## Activity
Every line of the material below that contains the string "left" must appear in the answer.

## Extracted information
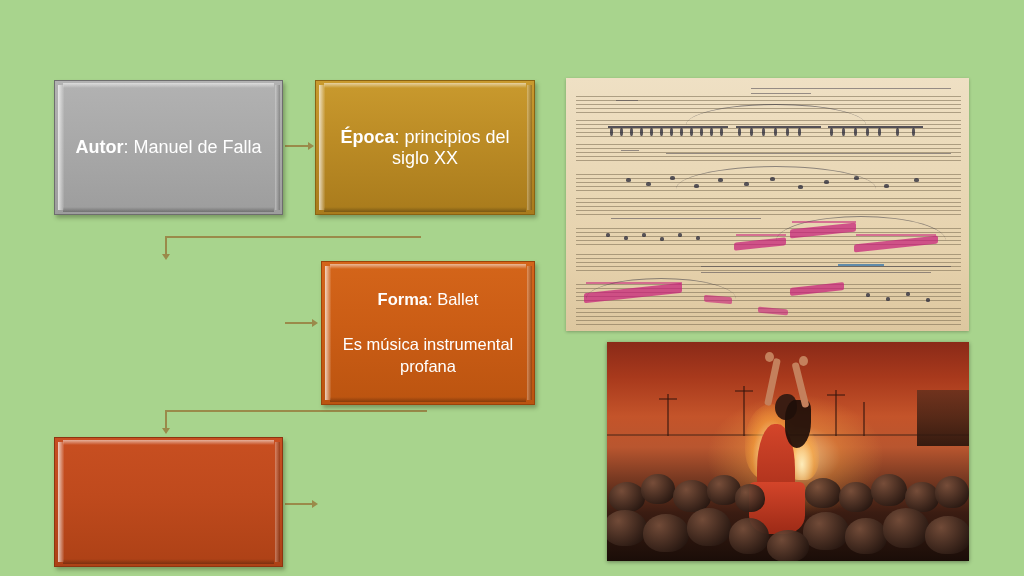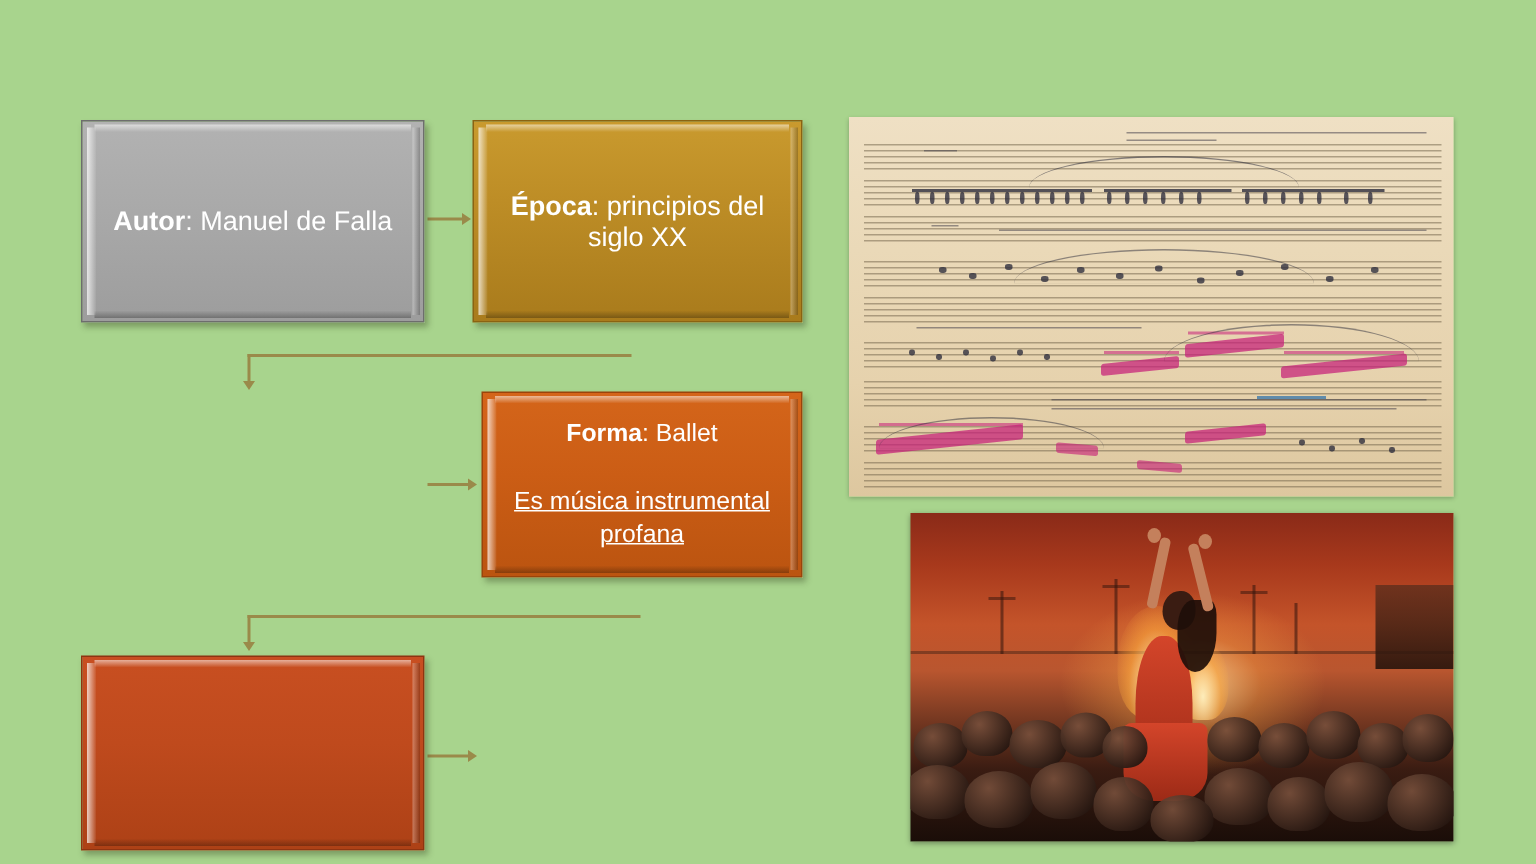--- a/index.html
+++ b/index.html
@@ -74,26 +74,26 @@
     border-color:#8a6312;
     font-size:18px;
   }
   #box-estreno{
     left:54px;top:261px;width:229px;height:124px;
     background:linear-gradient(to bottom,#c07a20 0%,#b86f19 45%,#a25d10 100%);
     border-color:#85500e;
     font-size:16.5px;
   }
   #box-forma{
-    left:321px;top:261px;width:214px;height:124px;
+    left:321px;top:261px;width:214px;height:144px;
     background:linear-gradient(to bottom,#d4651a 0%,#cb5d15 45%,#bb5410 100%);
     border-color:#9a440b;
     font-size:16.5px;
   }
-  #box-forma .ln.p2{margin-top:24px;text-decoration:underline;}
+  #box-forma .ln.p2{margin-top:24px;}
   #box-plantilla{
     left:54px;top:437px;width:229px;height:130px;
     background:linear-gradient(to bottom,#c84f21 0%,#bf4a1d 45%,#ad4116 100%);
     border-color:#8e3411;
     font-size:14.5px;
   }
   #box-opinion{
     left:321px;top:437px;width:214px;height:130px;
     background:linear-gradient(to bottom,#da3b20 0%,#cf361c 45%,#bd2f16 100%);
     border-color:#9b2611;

## Task answer
     left:54px;top:261px;width:229px;height:124px;
-    left:321px;top:261px;width:214px;height:124px;
+    left:321px;top:261px;width:214px;height:144px;
     left:54px;top:437px;width:229px;height:130px;
     left:321px;top:437px;width:214px;height:130px;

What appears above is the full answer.